Instructions to follow:
Below is a listing. Quote from it, exactly, the lines from the one containing "Cotizante512040 | ID: 512040 -> 514840" down to the one containing "Cotizante579605 | Embargable: false -> true", both ends included, and nothing else.

Task inputs:
------------------------------------------------------------------------

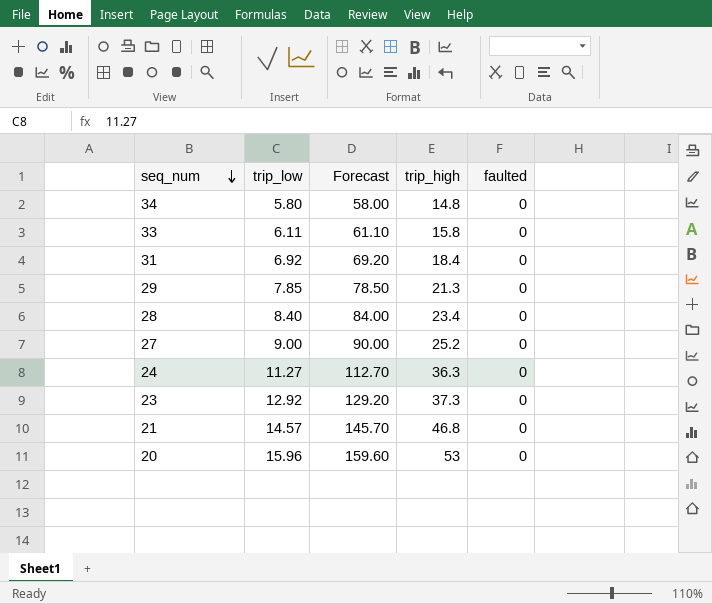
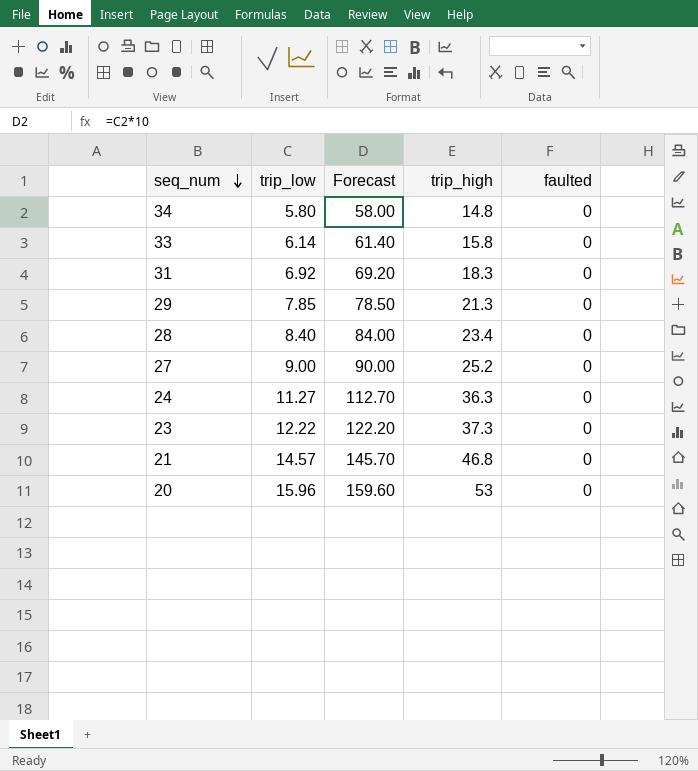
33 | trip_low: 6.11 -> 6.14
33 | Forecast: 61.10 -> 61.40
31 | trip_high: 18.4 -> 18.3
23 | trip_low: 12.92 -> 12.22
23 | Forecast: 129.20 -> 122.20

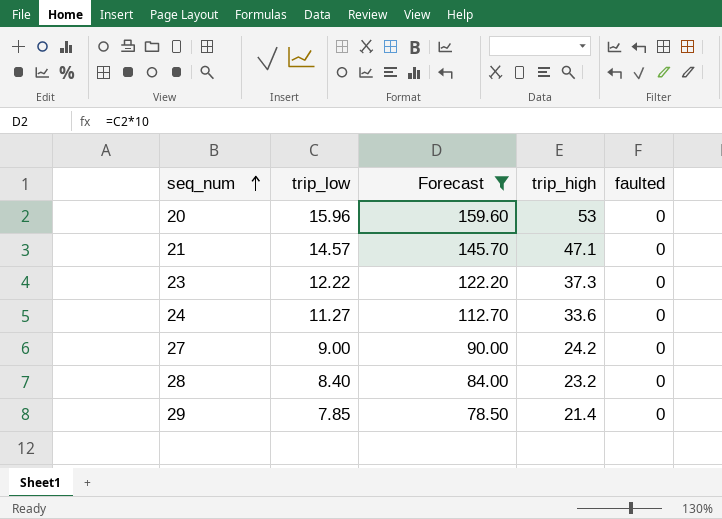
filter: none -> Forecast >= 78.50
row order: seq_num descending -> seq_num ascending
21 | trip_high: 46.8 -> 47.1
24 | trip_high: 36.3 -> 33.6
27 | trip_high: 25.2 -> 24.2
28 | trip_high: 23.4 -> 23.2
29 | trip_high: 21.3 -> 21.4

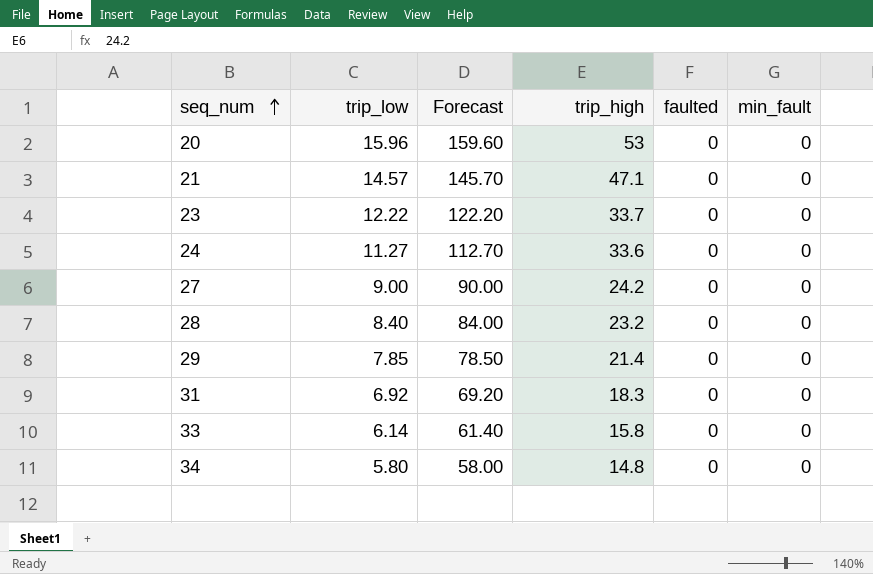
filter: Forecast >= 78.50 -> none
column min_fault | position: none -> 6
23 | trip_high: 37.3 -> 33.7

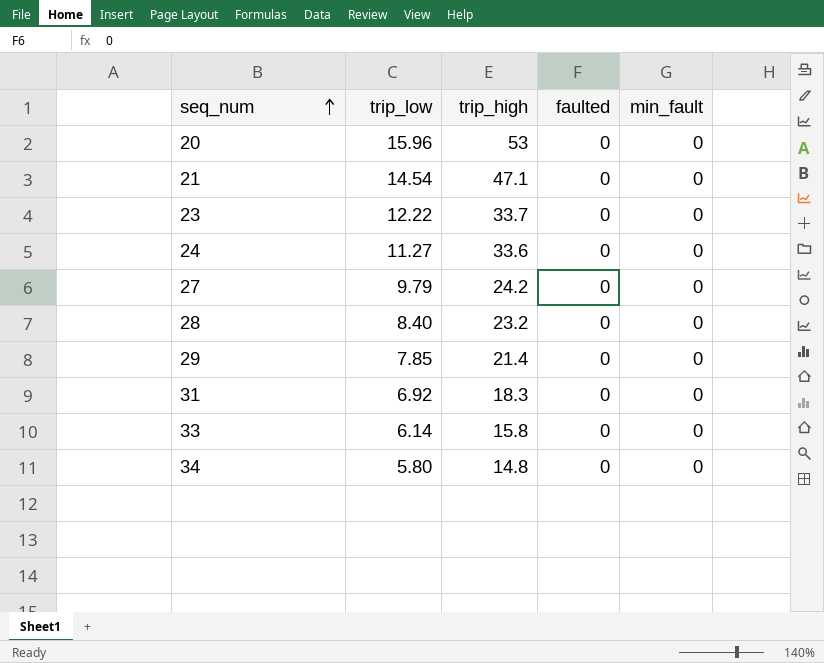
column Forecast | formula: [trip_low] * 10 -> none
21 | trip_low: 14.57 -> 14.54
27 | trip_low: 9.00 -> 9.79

------------------------------------------------------------------------

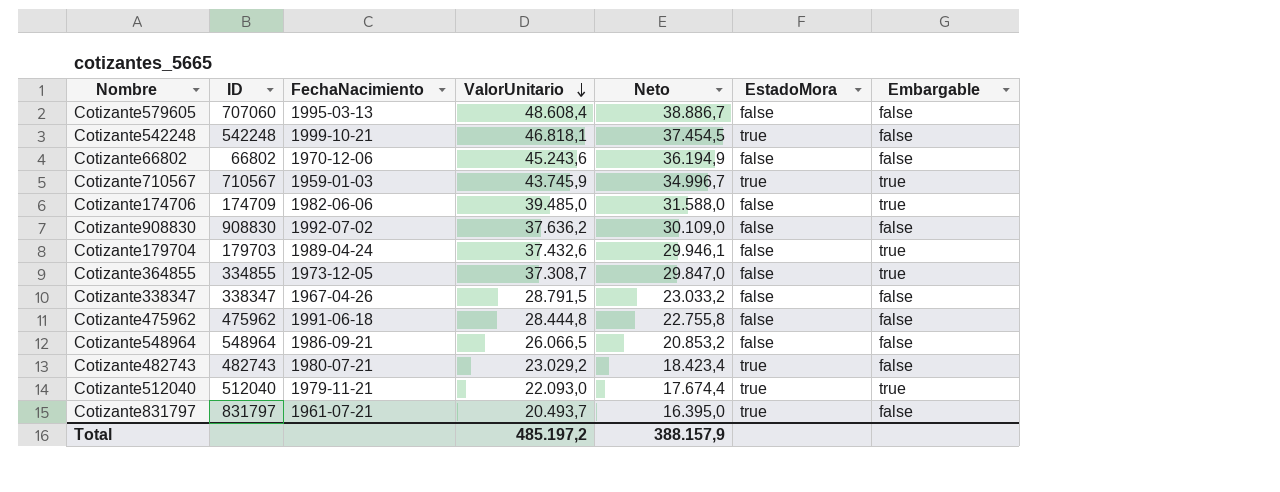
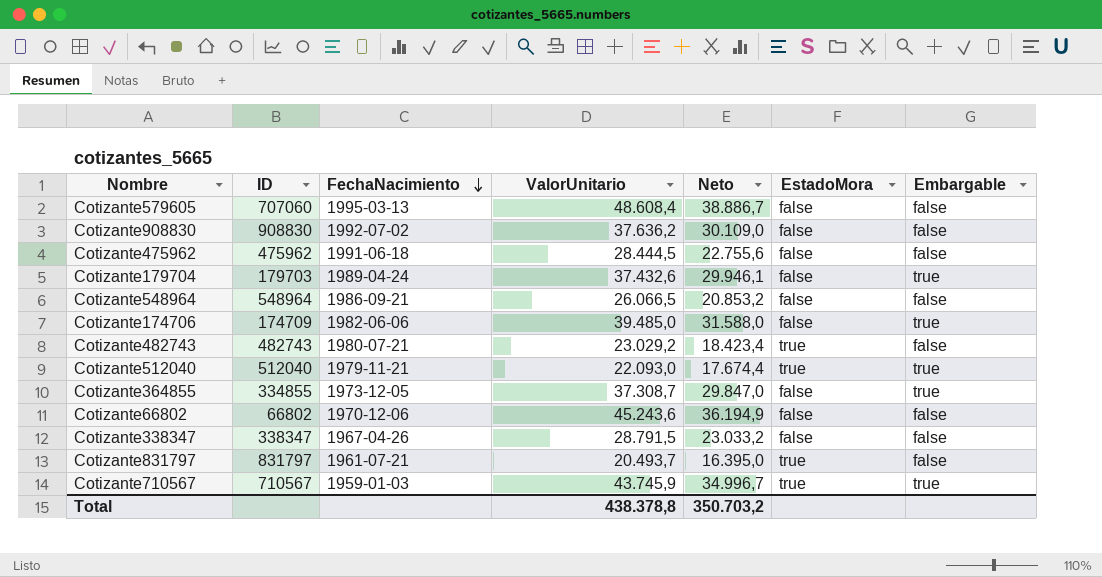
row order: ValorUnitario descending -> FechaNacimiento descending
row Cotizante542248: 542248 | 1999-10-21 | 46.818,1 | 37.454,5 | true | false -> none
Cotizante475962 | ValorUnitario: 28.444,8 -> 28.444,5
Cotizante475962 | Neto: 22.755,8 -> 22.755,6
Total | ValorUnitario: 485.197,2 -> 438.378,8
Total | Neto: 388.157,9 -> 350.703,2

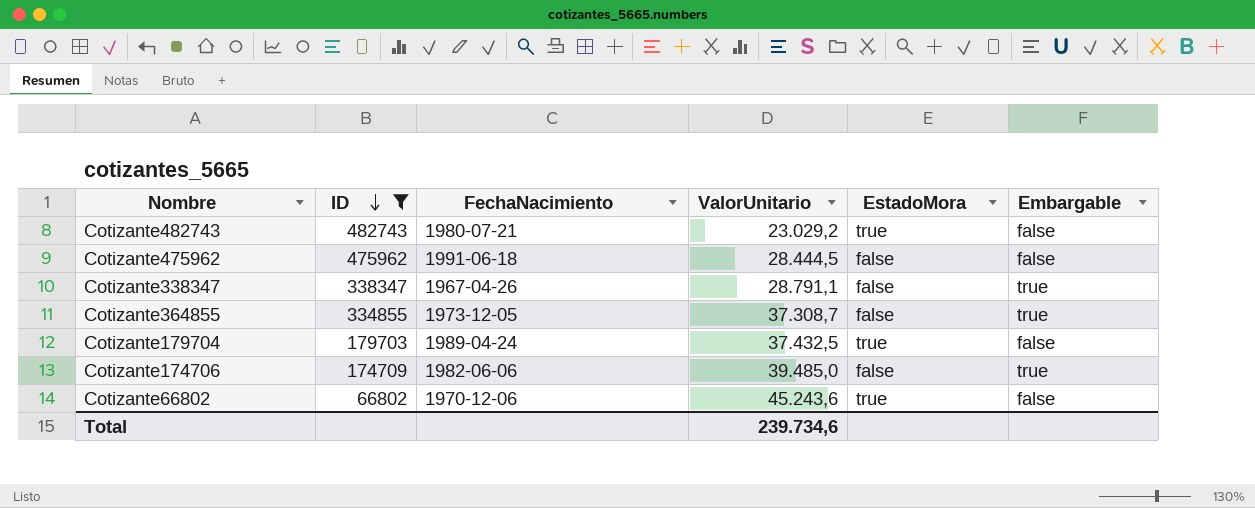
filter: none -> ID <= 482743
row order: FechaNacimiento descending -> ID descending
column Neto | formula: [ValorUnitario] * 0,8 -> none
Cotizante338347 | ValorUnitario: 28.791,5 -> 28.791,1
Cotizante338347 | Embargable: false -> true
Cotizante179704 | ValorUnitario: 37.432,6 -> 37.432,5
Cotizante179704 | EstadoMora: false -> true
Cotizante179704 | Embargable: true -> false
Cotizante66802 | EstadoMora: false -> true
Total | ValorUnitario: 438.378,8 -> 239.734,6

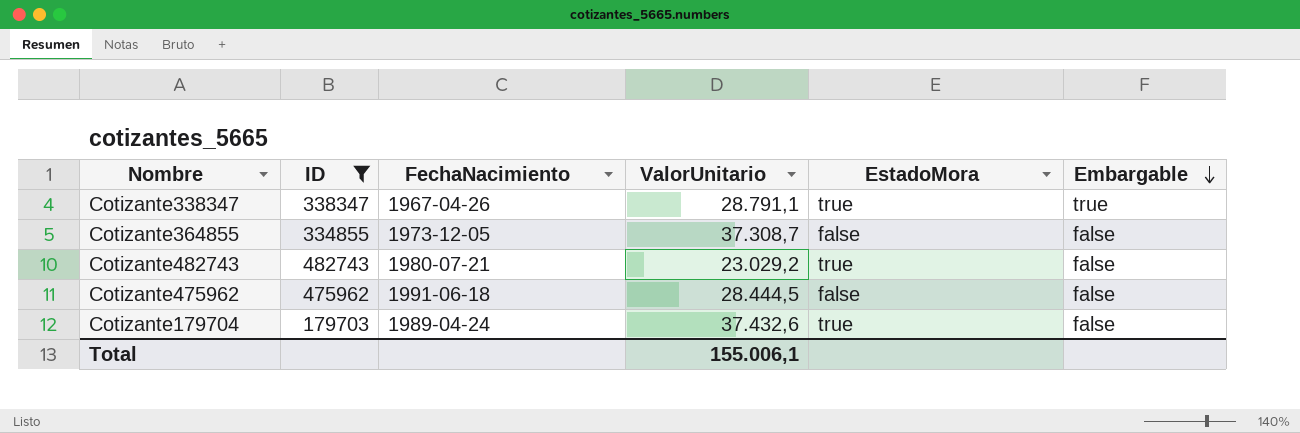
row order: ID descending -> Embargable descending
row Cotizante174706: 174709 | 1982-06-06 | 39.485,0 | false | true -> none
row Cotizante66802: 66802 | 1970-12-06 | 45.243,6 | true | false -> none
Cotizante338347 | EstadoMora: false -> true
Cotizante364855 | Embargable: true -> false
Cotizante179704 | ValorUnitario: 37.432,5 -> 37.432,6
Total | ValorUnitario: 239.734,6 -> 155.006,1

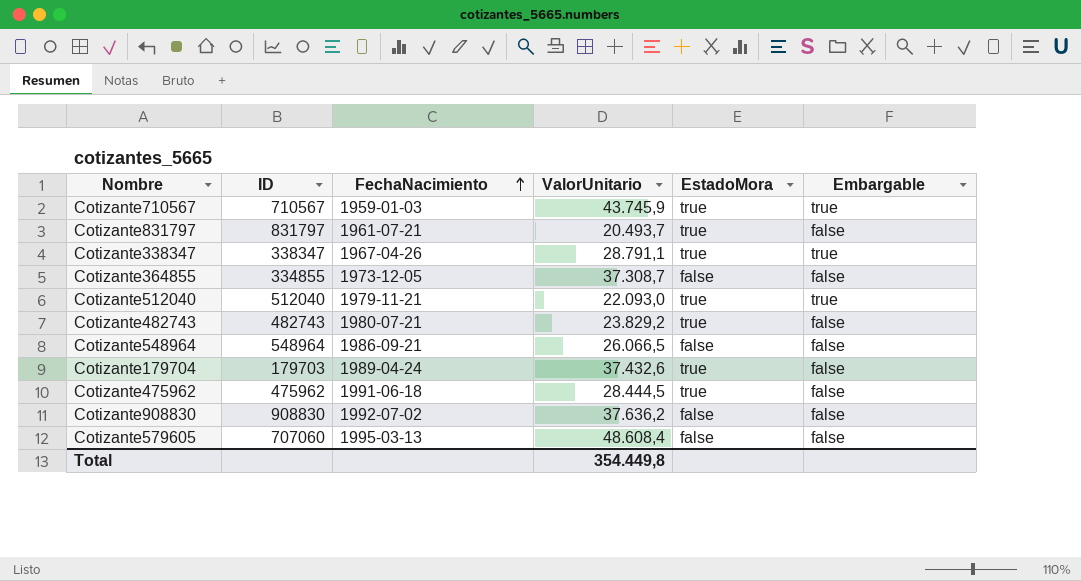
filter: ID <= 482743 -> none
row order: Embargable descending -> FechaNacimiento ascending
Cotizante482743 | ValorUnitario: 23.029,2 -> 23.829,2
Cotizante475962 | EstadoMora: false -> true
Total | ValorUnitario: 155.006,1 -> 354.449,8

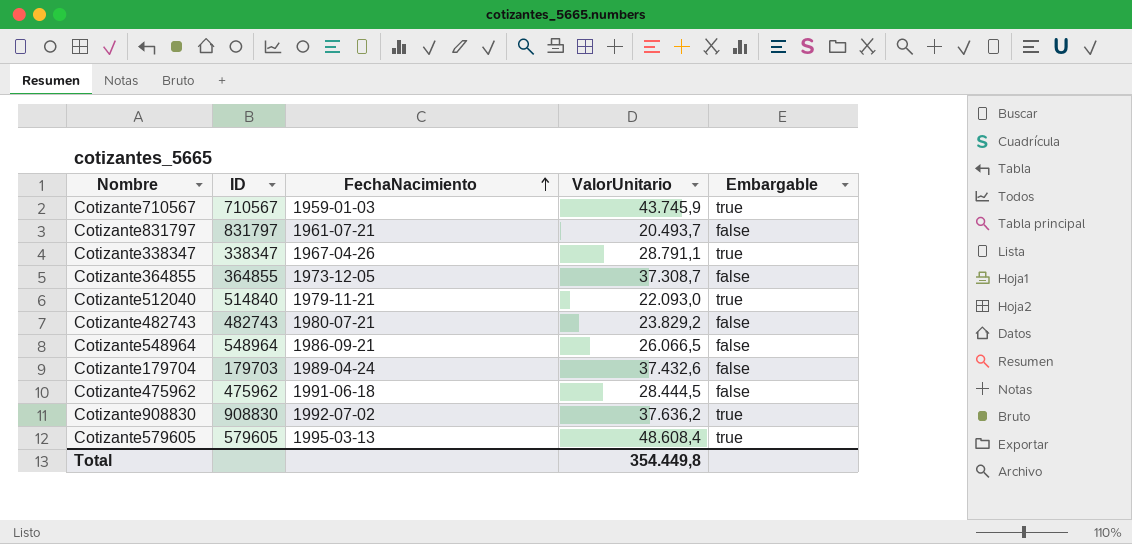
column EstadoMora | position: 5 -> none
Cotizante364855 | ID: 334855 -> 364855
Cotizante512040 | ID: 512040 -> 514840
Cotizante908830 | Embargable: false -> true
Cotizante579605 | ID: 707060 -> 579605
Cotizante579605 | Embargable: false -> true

------------------------------------------------------------------------

Response below:
Cotizante512040 | ID: 512040 -> 514840
Cotizante908830 | Embargable: false -> true
Cotizante579605 | ID: 707060 -> 579605
Cotizante579605 | Embargable: false -> true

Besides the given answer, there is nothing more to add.